Interestingly and despite the reasonably solid spending figures over recent weeks, consumers haven’t been running down the excess savings built up through successive lockdowns. And if it hasn’t happened so far, then it’s hard to see a ‘big bang’ moment where consumers begin to splash the cash this winter. Unemployment is also likely to drift back above 5% as the furlough scheme comes to an end.

In short, further gains in growth will be harder to achieve than during the bumper second quarter, when the economy grew by almost 5%. We expect GDP to recover to pre-virus levels early next year.

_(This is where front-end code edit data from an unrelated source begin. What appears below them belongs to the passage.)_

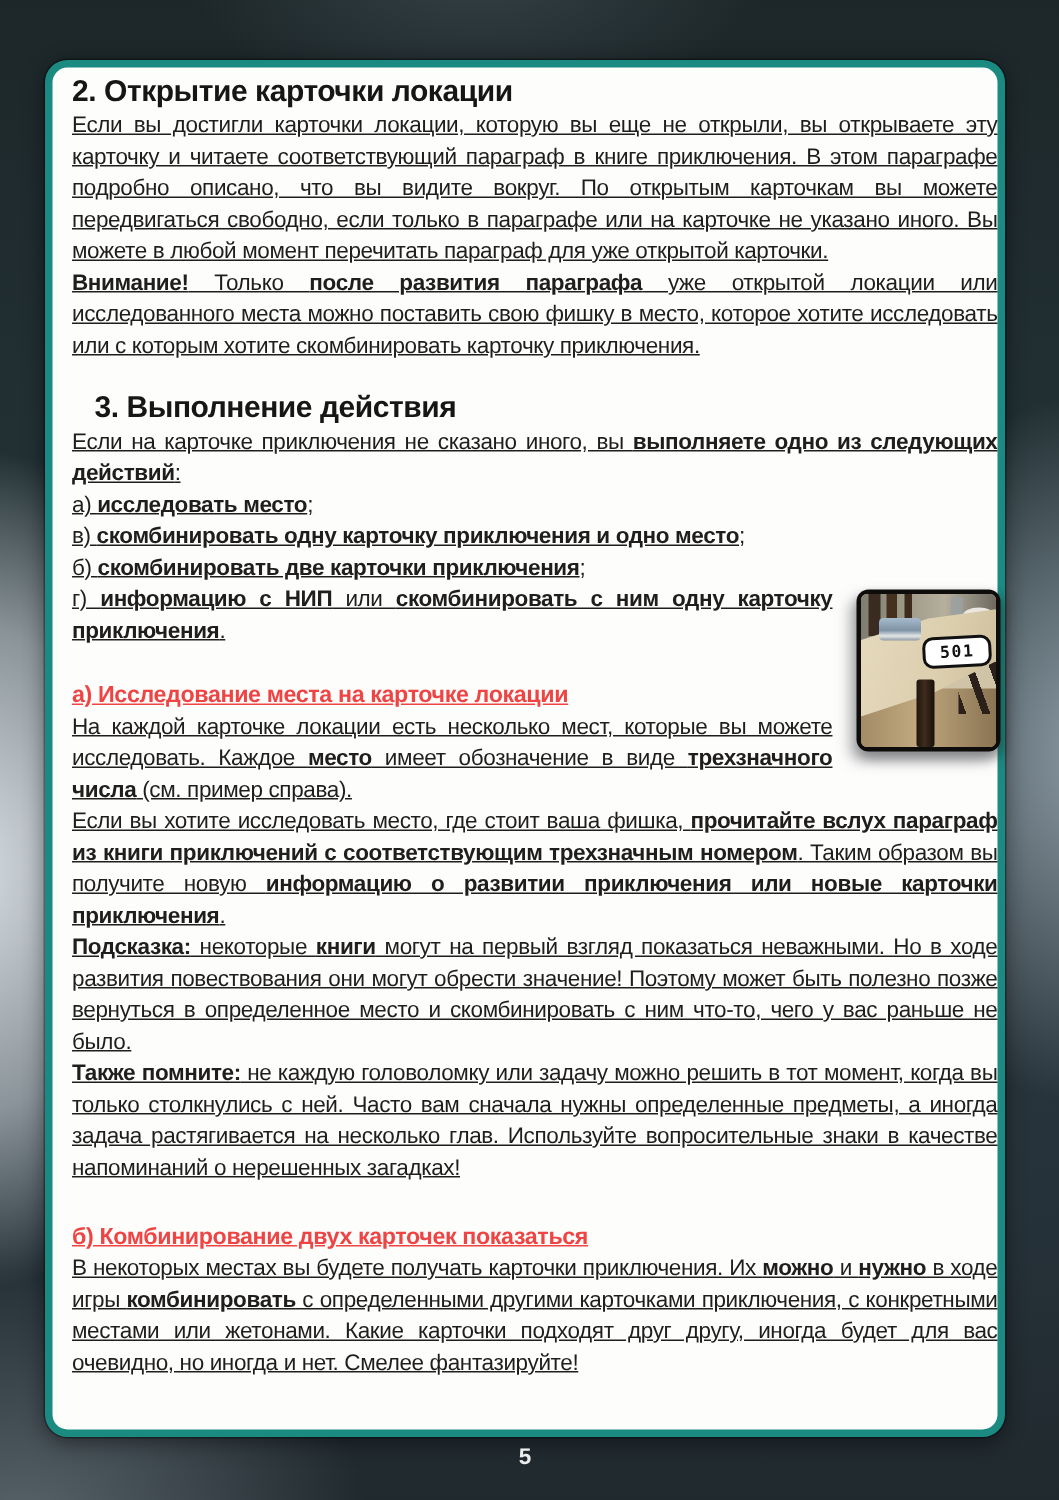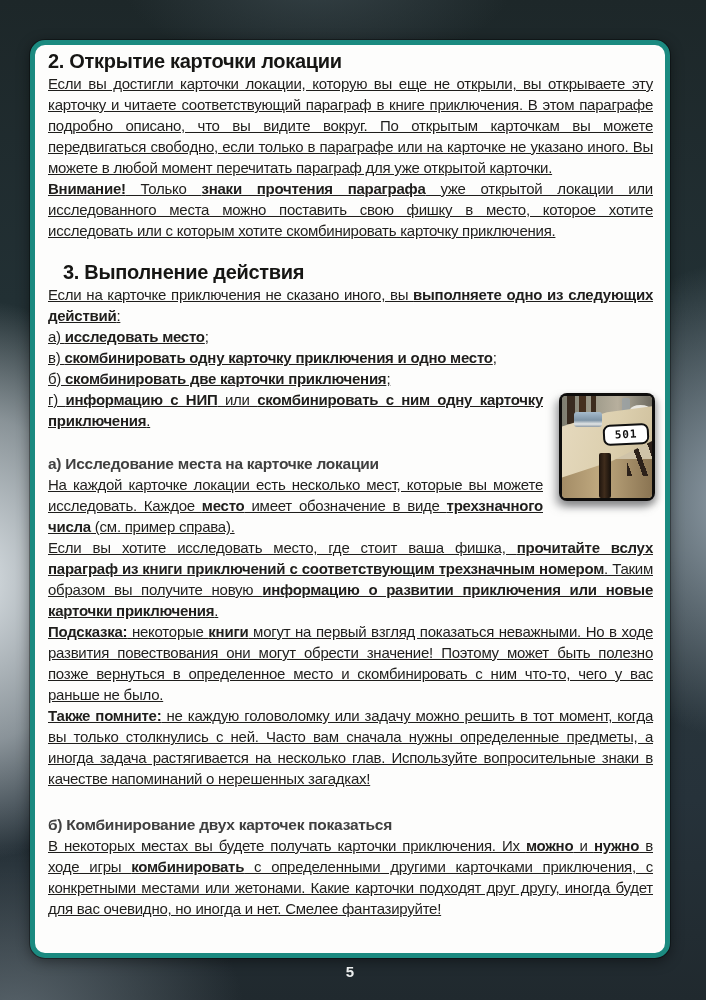"2. Открытие карточки локации" .panel { padding: 4px 12px 0 13px -> 4px 0 0 13px }
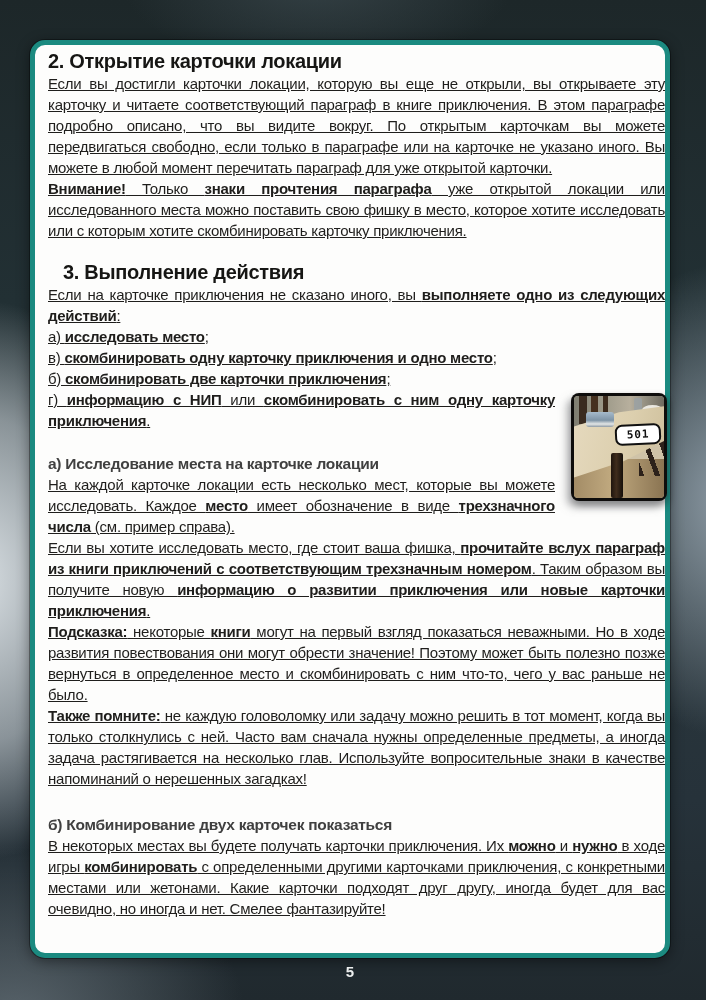"знаки прочтения параграфа" span.b { text: знаки прочтения -> после развития }
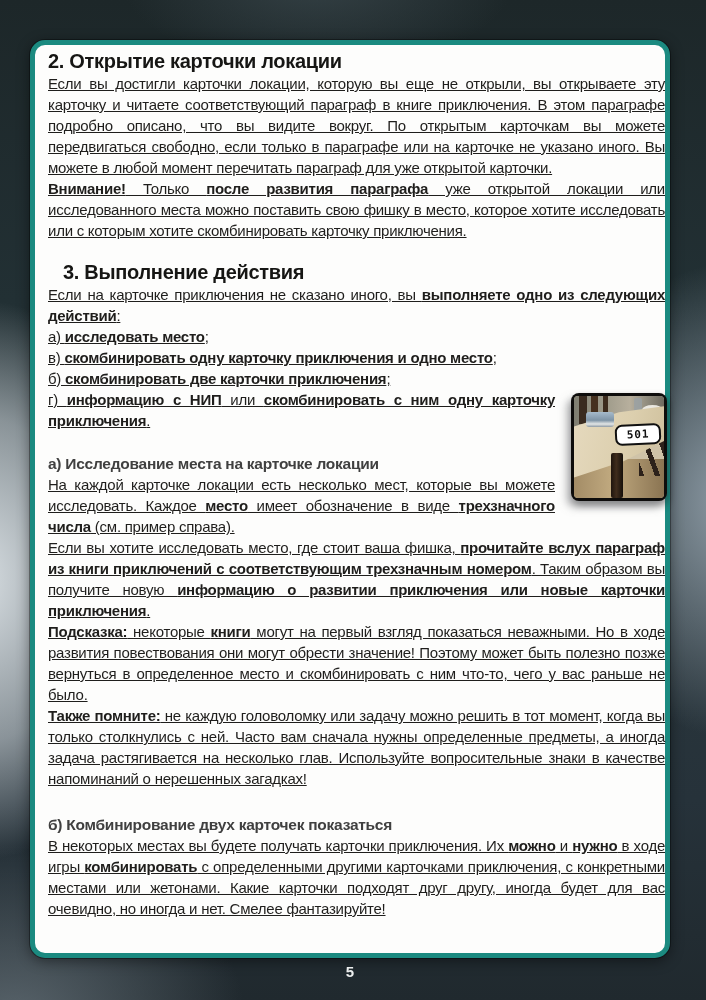"а) Исследование места на карточке" h2 { color: #404040 -> #ef4444; text-decoration: none -> underline }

Inflation set to peak close to 4%

The summer has also heralded higher inflation forecasts. We now expect inflation to come close to 4% towards the end of this year and stay there into early 2022. Partly that’s because of supply chain issues, and the latest disruption in Asia points to renewed price pressure for Christmas shoppers. Higher wholesale gas prices have also led the regulator to announce a 12% hike in the energy price cap in October.

But the inflation picture should cool by this time next year. That suggests that talk of a rate hike in the first half of 2022 is a little premature, though we have brought forward our call to the fourth quarter of next year. Importantly, the Bank of England has said it will stop reinvestment proceeds from maturing gilts when rates hit 0.5%, and we expect that to happen in the second half of 2023. Policymakers have hinted they could actively sell gilts back into the market when Bank rate hits 1%, though in practice, that milestone feels very distant indeed.